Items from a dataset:

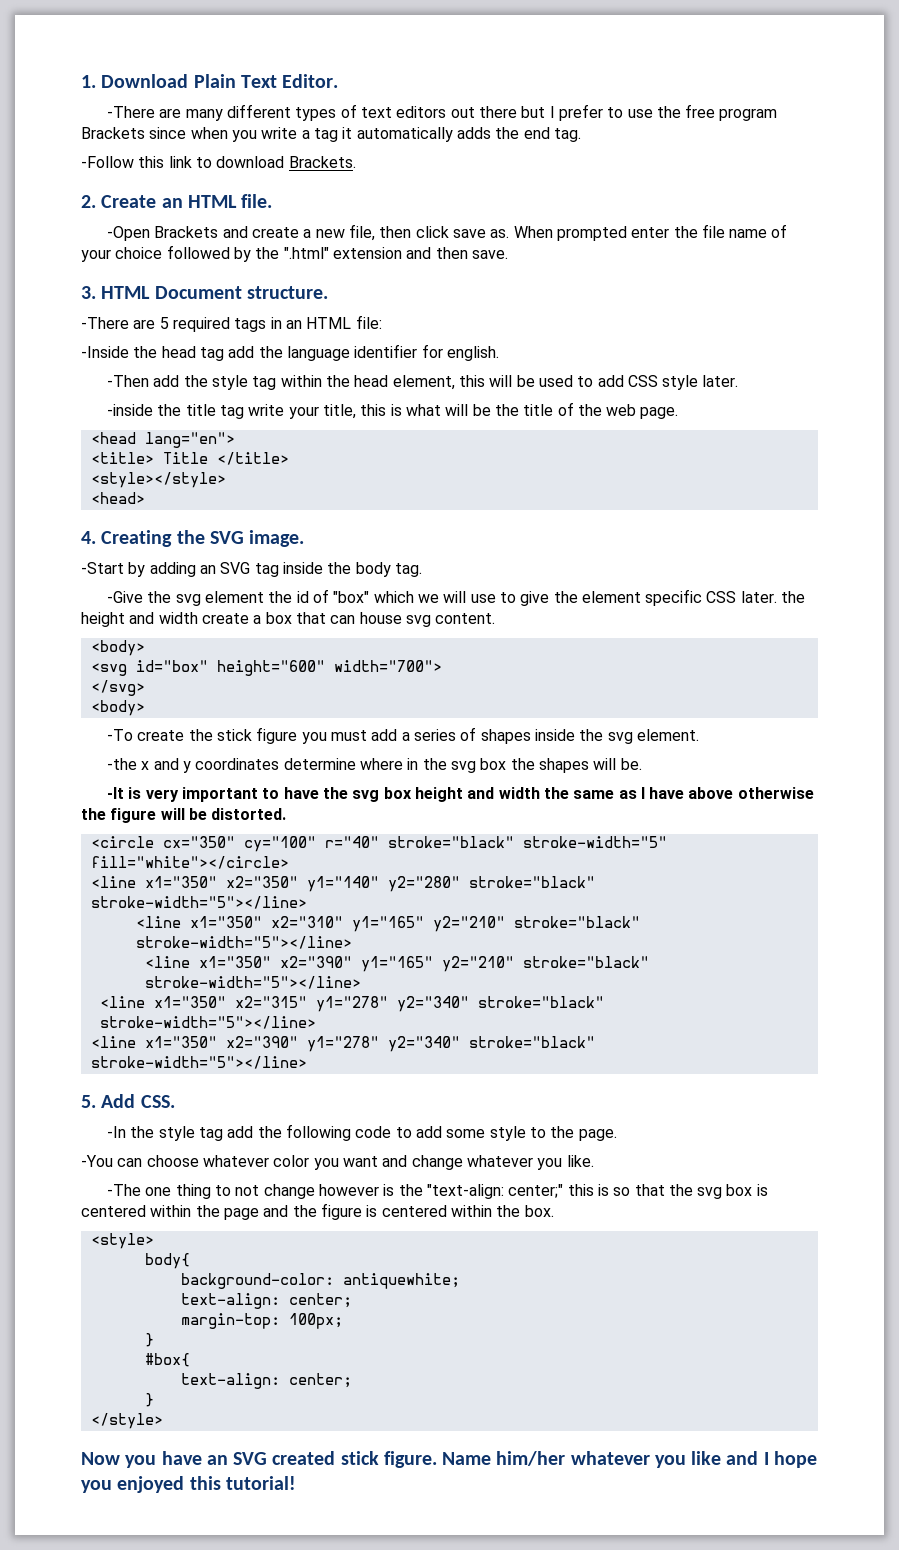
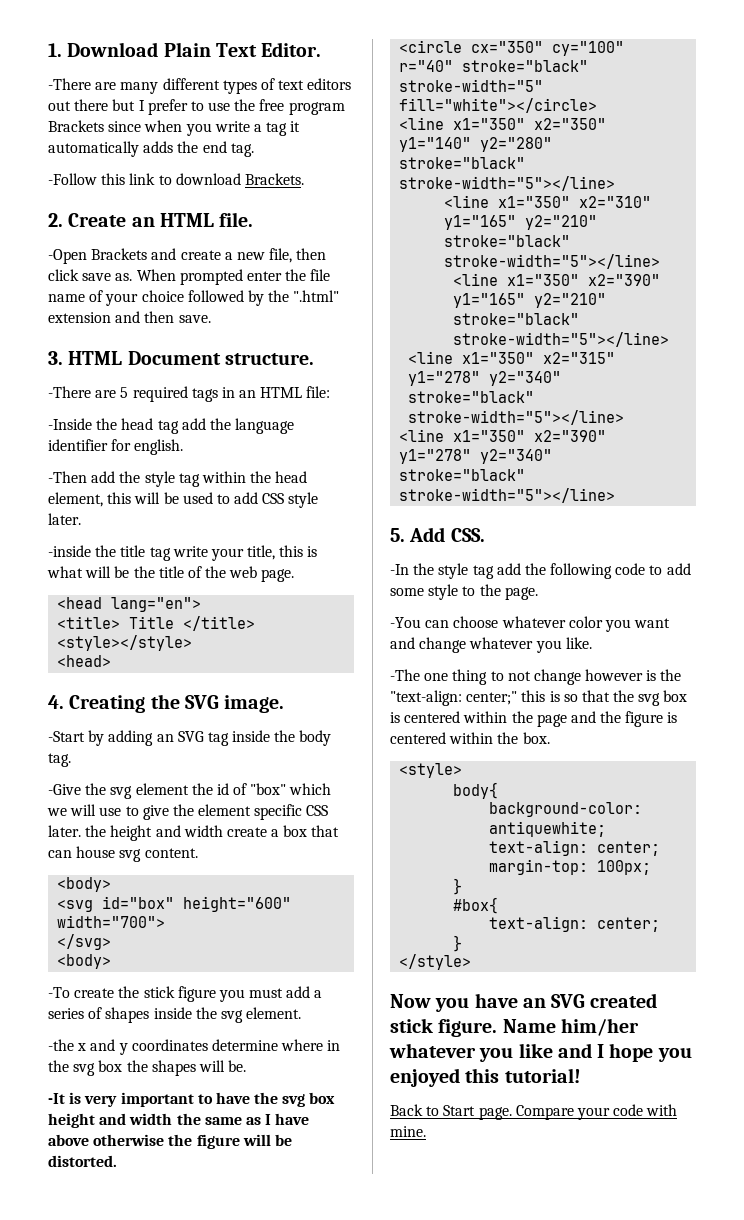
+ Back to Start page. Compare your code with mine.

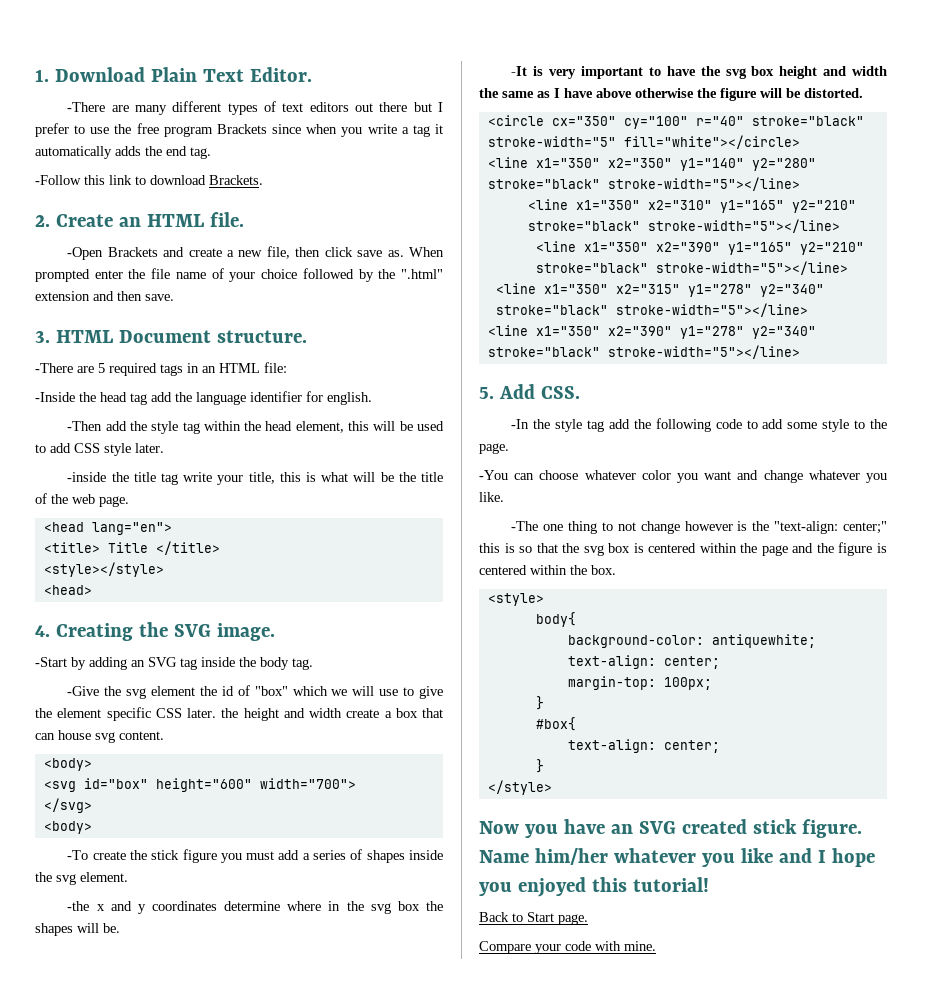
- Back to Start page. Compare your code with mine.
+ Back to Start page.
+ Compare your code with mine.

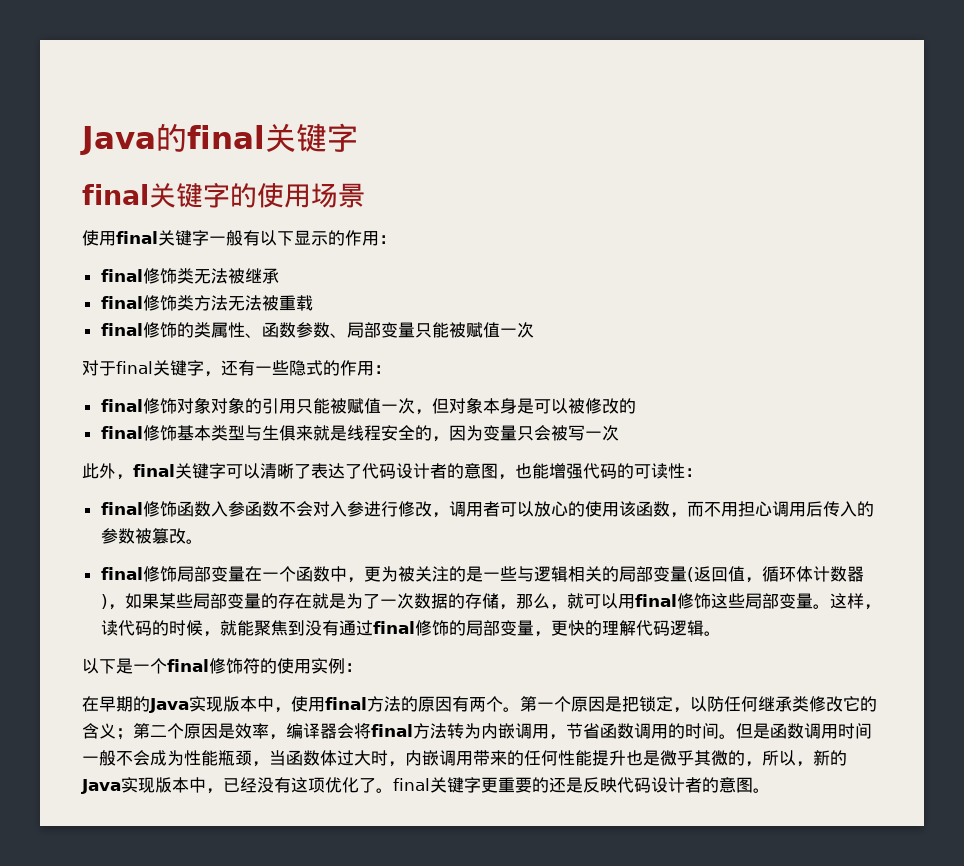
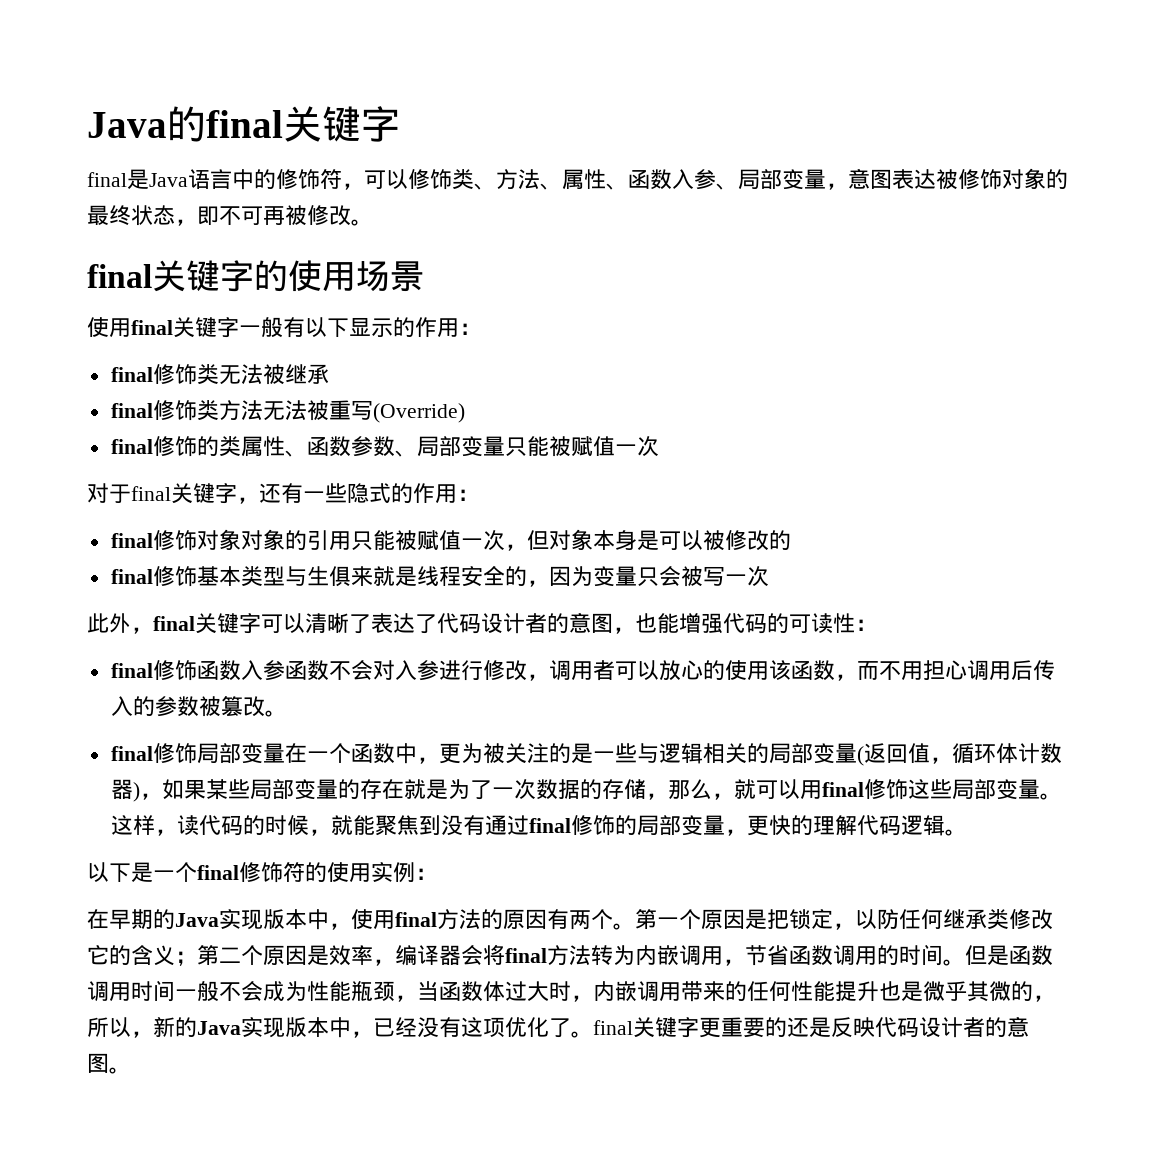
+ final是Java语言中的修饰符，可以修饰类、方法、属性、函数入参、局部变量，意图表达被修饰对象的最终状态，即不可再被修改。
- final修饰类方法无法被重载
+ final修饰类方法无法被重写(Override)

Task details:
Leave the pictures aside and give every entry above again word for word.

Result of the exercise:
+ Back to Start page. Compare your code with mine.

- Back to Start page. Compare your code with mine.
+ Back to Start page.
+ Compare your code with mine.

+ final是Java语言中的修饰符，可以修饰类、方法、属性、函数入参、局部变量，意图表达被修饰对象的最终状态，即不可再被修改。
- final修饰类方法无法被重载
+ final修饰类方法无法被重写(Override)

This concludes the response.